- About this task
The output is the lines below from the one with "shipping: none -> 13.42" through the one with "total: 2099.39 -> 2059.82", both included, printed exactly and with no other line.

---*---

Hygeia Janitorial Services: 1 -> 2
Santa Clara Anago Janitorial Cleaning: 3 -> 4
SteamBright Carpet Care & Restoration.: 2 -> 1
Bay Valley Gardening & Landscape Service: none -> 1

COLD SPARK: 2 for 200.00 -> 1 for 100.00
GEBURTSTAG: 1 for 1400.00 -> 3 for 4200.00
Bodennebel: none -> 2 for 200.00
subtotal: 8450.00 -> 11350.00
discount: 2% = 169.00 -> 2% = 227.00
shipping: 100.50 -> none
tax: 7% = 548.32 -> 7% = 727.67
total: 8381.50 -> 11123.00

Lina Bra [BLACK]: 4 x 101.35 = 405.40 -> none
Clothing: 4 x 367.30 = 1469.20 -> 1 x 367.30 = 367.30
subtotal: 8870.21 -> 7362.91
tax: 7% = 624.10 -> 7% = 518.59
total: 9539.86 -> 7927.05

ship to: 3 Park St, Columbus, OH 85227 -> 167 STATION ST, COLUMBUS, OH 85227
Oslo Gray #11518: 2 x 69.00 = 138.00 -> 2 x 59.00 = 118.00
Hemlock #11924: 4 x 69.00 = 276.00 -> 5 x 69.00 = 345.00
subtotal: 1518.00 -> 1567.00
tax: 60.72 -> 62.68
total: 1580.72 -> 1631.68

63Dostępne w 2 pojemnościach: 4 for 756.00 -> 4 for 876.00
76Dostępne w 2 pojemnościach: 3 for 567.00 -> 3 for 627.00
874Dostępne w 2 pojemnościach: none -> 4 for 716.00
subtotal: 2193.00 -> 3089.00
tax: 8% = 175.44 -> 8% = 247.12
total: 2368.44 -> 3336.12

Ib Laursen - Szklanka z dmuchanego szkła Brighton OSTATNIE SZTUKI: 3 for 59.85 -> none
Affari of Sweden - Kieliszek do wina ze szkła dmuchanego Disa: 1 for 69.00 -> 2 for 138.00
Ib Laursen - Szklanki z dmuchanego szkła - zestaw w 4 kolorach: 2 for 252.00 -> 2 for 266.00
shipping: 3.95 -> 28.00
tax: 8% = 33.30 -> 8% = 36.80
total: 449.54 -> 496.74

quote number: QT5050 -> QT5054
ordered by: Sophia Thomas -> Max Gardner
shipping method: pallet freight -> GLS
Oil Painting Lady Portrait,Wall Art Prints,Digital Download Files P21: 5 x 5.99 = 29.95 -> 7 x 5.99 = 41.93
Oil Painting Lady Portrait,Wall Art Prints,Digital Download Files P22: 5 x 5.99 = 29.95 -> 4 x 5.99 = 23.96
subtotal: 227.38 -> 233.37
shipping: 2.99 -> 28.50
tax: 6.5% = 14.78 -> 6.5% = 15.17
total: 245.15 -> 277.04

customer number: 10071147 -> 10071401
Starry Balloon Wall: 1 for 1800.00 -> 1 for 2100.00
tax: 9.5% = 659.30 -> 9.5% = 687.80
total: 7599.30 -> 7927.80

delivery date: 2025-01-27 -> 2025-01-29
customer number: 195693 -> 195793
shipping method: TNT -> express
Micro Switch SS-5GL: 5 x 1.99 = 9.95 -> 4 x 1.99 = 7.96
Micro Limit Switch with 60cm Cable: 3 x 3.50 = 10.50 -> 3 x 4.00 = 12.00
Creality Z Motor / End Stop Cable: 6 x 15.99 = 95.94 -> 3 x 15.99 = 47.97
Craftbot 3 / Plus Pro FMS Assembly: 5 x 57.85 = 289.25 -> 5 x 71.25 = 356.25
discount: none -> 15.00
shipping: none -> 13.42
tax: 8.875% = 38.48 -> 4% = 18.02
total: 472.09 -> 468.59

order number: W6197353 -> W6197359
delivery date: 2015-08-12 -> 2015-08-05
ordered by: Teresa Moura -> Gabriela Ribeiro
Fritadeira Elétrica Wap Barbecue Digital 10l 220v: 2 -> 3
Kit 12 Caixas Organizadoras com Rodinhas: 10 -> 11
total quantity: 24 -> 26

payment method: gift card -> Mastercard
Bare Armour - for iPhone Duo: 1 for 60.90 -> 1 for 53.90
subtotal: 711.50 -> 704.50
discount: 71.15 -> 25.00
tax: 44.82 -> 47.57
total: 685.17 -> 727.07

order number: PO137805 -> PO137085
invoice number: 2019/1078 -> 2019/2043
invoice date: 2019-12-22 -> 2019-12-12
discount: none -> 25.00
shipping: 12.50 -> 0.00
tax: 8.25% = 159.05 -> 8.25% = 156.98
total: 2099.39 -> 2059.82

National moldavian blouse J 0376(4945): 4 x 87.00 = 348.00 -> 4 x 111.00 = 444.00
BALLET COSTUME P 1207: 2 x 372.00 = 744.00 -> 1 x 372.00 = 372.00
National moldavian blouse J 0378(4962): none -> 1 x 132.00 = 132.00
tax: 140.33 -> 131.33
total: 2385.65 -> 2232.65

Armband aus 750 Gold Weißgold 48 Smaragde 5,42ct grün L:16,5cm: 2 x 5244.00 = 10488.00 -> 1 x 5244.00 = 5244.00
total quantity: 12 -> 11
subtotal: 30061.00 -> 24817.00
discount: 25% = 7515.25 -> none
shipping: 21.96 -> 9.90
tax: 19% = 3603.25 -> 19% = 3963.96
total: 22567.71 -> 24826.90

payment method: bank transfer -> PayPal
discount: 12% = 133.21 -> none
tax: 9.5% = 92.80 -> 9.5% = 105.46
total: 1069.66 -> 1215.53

---*---

- Response
shipping: none -> 13.42
tax: 8.875% = 38.48 -> 4% = 18.02
total: 472.09 -> 468.59

order number: W6197353 -> W6197359
delivery date: 2015-08-12 -> 2015-08-05
ordered by: Teresa Moura -> Gabriela Ribeiro
Fritadeira Elétrica Wap Barbecue Digital 10l 220v: 2 -> 3
Kit 12 Caixas Organizadoras com Rodinhas: 10 -> 11
total quantity: 24 -> 26

payment method: gift card -> Mastercard
Bare Armour - for iPhone Duo: 1 for 60.90 -> 1 for 53.90
subtotal: 711.50 -> 704.50
discount: 71.15 -> 25.00
tax: 44.82 -> 47.57
total: 685.17 -> 727.07

order number: PO137805 -> PO137085
invoice number: 2019/1078 -> 2019/2043
invoice date: 2019-12-22 -> 2019-12-12
discount: none -> 25.00
shipping: 12.50 -> 0.00
tax: 8.25% = 159.05 -> 8.25% = 156.98
total: 2099.39 -> 2059.82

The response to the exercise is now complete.